### [WORK TO BE COMPLETED]
Word for word, write out the entries that follow, omitting all pictures.

-- DATASET CONTENT follows --

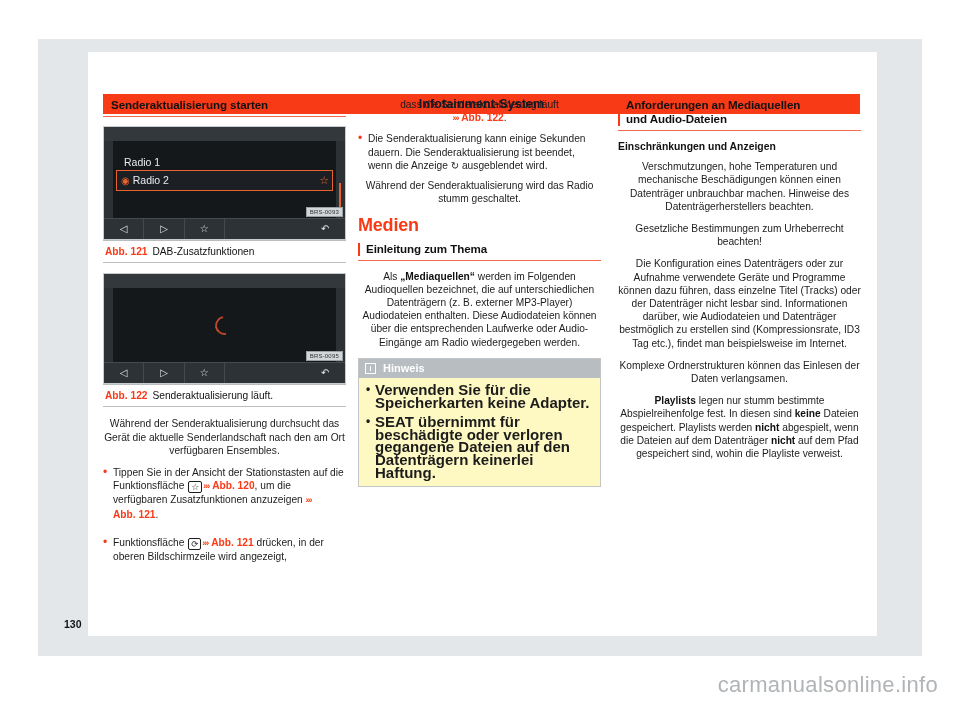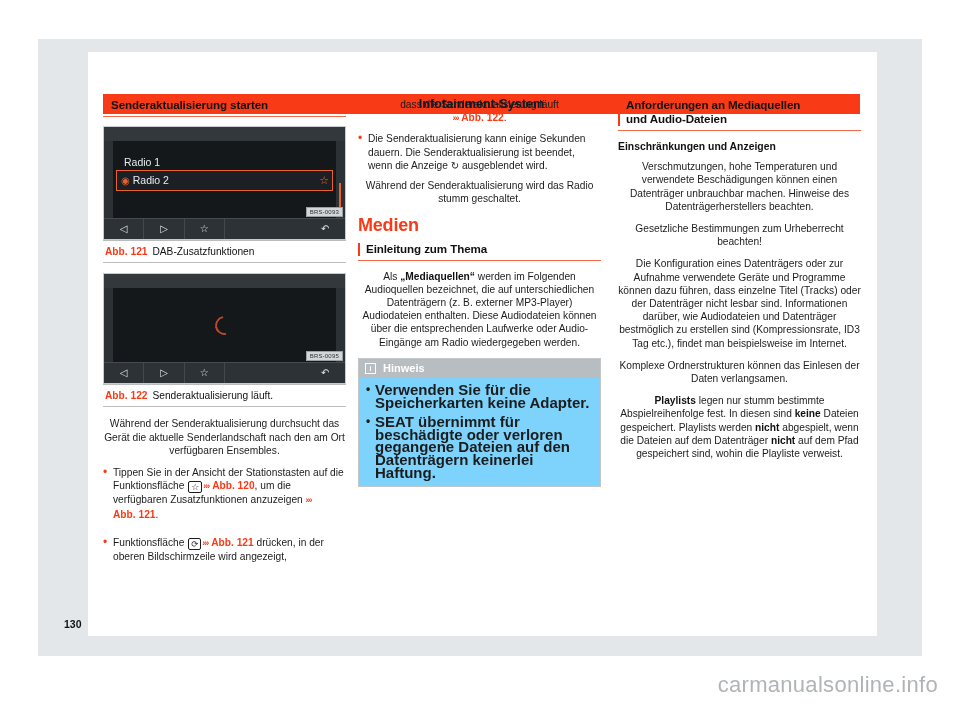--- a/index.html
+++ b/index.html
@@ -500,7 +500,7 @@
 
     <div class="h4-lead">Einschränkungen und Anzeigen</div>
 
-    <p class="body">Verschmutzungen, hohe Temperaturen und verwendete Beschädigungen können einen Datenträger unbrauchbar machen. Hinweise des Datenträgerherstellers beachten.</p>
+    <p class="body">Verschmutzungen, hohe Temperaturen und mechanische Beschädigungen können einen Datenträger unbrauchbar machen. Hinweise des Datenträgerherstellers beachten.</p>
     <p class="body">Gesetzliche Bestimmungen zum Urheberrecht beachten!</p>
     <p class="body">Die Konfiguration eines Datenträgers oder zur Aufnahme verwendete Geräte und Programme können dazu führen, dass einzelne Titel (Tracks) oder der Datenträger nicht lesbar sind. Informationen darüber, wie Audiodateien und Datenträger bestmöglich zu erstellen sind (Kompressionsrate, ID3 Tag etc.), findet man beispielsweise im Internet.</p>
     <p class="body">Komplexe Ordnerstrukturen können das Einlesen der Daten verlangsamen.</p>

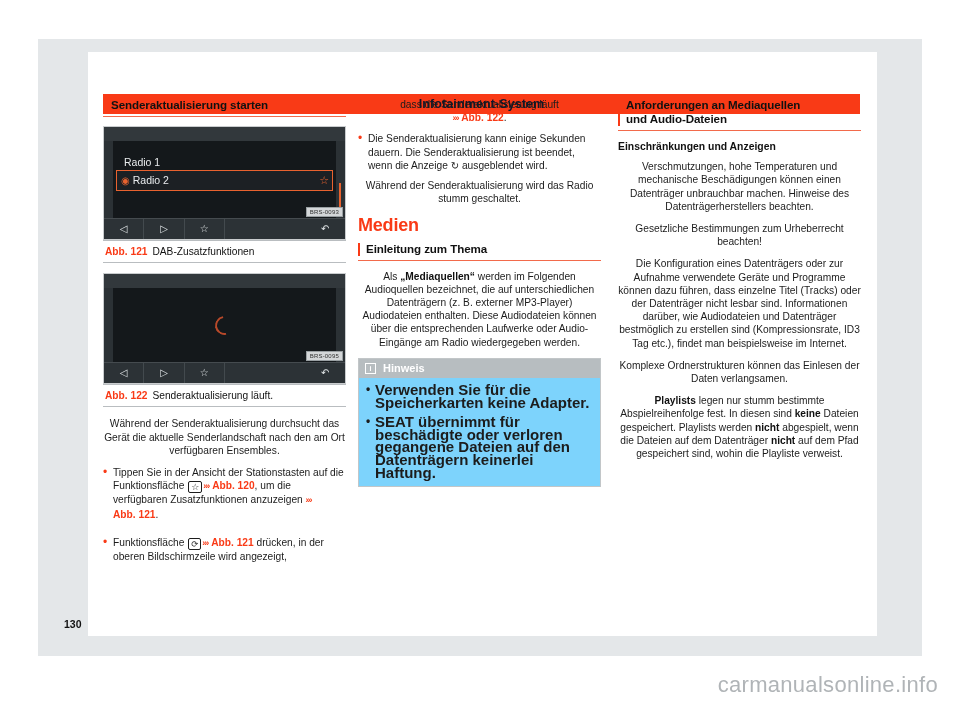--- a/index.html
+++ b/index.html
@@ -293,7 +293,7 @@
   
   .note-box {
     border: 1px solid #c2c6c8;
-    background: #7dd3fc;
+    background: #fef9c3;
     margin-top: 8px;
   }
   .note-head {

-- DATASET CONTENT concluded --

### [RESULT BELOW]
--- a/index.html
+++ b/index.html
@@ -500,7 +500,7 @@
 
     <div class="h4-lead">Einschränkungen und Anzeigen</div>
 
-    <p class="body">Verschmutzungen, hohe Temperaturen und verwendete Beschädigungen können einen Datenträger unbrauchbar machen. Hinweise des Datenträgerherstellers beachten.</p>
+    <p class="body">Verschmutzungen, hohe Temperaturen und mechanische Beschädigungen können einen Datenträger unbrauchbar machen. Hinweise des Datenträgerherstellers beachten.</p>
     <p class="body">Gesetzliche Bestimmungen zum Urheberrecht beachten!</p>
     <p class="body">Die Konfiguration eines Datenträgers oder zur Aufnahme verwendete Geräte und Programme können dazu führen, dass einzelne Titel (Tracks) oder der Datenträger nicht lesbar sind. Informationen darüber, wie Audiodateien und Datenträger bestmöglich zu erstellen sind (Kompressionsrate, ID3 Tag etc.), findet man beispielsweise im Internet.</p>
     <p class="body">Komplexe Ordnerstrukturen können das Einlesen der Daten verlangsamen.</p>

--- a/index.html
+++ b/index.html
@@ -293,7 +293,7 @@
   
   .note-box {
     border: 1px solid #c2c6c8;
-    background: #7dd3fc;
+    background: #fef9c3;
     margin-top: 8px;
   }
   .note-head {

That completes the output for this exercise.